[Dataset entries]

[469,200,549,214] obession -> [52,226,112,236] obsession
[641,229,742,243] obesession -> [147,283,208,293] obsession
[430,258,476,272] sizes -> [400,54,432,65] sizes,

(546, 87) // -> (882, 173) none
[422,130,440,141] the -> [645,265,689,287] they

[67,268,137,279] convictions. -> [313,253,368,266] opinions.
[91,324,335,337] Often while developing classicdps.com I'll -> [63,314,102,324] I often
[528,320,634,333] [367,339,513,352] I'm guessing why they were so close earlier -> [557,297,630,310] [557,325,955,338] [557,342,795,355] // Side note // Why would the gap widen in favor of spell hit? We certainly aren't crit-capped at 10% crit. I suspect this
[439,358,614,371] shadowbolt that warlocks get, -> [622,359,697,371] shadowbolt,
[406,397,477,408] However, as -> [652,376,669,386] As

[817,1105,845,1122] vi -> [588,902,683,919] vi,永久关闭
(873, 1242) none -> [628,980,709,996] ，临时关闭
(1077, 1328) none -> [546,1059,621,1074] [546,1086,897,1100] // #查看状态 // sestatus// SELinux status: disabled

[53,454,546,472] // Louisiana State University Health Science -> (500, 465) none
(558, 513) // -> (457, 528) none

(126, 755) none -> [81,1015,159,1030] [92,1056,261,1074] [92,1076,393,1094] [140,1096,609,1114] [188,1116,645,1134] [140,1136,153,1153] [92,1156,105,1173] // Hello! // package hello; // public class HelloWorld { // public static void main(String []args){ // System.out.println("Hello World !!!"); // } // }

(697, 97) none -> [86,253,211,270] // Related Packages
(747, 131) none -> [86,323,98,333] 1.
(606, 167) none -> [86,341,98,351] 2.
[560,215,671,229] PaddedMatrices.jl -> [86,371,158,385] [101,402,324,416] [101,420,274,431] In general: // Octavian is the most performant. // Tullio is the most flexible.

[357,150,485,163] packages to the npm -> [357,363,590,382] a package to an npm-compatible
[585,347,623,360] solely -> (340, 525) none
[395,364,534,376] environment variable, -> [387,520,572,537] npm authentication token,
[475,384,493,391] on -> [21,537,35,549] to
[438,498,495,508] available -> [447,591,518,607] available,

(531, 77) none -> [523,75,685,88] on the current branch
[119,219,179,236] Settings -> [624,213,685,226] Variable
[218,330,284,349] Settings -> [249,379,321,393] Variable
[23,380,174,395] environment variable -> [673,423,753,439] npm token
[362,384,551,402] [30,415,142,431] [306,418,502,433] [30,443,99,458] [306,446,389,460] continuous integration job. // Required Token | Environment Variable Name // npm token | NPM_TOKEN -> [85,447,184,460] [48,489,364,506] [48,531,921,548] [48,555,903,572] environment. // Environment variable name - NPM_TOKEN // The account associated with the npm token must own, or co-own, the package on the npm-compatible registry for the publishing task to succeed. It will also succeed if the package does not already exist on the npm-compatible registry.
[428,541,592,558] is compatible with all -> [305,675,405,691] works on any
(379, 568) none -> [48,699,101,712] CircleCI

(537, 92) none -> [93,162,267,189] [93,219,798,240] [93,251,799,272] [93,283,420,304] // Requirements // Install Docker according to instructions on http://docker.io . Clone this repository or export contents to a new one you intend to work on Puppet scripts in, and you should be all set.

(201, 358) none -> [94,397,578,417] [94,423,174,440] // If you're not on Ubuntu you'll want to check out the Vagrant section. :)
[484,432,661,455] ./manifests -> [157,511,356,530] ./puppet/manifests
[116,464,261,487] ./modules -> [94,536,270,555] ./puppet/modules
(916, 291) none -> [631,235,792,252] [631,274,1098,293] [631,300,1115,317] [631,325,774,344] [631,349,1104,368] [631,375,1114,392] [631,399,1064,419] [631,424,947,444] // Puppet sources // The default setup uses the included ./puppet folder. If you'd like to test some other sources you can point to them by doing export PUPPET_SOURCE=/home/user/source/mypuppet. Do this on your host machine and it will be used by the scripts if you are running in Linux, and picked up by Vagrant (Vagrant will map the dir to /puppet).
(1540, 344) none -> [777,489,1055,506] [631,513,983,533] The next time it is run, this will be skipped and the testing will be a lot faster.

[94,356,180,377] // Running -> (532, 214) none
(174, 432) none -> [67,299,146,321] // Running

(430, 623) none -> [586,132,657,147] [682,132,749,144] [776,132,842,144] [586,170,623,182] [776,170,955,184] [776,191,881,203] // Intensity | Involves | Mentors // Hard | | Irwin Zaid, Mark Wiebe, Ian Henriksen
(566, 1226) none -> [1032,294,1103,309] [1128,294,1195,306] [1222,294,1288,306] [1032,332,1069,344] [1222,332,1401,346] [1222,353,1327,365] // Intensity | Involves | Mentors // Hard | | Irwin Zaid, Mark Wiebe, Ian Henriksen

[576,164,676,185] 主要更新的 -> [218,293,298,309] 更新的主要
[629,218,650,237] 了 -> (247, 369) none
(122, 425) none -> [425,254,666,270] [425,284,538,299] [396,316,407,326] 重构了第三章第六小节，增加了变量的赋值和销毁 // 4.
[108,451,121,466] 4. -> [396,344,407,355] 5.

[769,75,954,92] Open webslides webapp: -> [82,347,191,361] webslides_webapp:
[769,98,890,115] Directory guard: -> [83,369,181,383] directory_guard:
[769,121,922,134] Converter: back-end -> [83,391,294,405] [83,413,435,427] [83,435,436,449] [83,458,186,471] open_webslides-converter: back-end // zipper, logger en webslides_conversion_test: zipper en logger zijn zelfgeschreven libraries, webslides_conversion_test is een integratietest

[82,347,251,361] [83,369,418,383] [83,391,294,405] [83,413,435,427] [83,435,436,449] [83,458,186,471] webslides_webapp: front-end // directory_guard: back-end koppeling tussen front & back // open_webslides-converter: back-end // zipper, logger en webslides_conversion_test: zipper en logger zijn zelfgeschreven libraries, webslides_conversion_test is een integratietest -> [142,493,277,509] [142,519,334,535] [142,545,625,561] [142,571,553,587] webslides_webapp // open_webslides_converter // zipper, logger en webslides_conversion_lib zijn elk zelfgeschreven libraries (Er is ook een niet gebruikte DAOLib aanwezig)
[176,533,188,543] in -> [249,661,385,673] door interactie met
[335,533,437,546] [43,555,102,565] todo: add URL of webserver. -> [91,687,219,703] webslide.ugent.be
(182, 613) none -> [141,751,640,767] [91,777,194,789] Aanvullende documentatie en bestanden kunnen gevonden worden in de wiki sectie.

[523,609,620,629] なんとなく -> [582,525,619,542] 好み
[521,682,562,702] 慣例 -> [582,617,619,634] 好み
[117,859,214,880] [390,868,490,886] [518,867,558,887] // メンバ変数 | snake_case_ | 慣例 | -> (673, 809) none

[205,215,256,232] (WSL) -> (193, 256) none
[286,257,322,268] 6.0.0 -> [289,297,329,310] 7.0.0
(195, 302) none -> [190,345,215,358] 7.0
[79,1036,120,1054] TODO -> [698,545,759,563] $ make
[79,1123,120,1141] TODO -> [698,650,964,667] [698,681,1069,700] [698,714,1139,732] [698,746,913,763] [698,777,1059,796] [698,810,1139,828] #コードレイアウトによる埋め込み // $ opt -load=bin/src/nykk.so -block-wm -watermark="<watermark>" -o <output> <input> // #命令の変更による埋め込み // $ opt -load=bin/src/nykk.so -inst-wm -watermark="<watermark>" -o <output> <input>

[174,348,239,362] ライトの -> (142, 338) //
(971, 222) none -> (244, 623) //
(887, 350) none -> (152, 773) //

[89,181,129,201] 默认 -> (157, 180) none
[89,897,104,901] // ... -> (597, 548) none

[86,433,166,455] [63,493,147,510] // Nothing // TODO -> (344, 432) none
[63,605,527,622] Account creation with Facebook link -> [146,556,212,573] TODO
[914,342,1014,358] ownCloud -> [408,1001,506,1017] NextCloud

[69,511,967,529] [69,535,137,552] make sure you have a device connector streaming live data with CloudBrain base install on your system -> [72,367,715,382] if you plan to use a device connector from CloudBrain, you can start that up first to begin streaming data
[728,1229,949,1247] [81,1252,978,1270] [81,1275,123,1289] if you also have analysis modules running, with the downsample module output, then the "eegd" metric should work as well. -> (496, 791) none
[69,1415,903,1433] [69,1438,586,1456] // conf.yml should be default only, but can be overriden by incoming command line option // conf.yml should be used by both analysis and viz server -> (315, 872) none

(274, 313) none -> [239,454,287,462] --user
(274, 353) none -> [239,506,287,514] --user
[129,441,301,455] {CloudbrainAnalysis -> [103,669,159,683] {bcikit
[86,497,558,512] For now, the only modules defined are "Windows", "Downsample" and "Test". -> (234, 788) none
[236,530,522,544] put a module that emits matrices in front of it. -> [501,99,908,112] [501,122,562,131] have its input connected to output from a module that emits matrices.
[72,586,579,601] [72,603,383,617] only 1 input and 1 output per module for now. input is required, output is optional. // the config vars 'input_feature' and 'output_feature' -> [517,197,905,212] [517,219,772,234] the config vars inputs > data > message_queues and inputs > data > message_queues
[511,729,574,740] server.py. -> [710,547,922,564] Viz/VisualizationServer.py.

What to produce: Only one stretch of the data above is needed. Restate it word for word, from the line containing "[484,432,661,455] ./manifests ->" through the line containing "[116,464,261,487] ./modules ->", both ends included.

Reply:
[484,432,661,455] ./manifests -> [157,511,356,530] ./puppet/manifests
[116,464,261,487] ./modules -> [94,536,270,555] ./puppet/modules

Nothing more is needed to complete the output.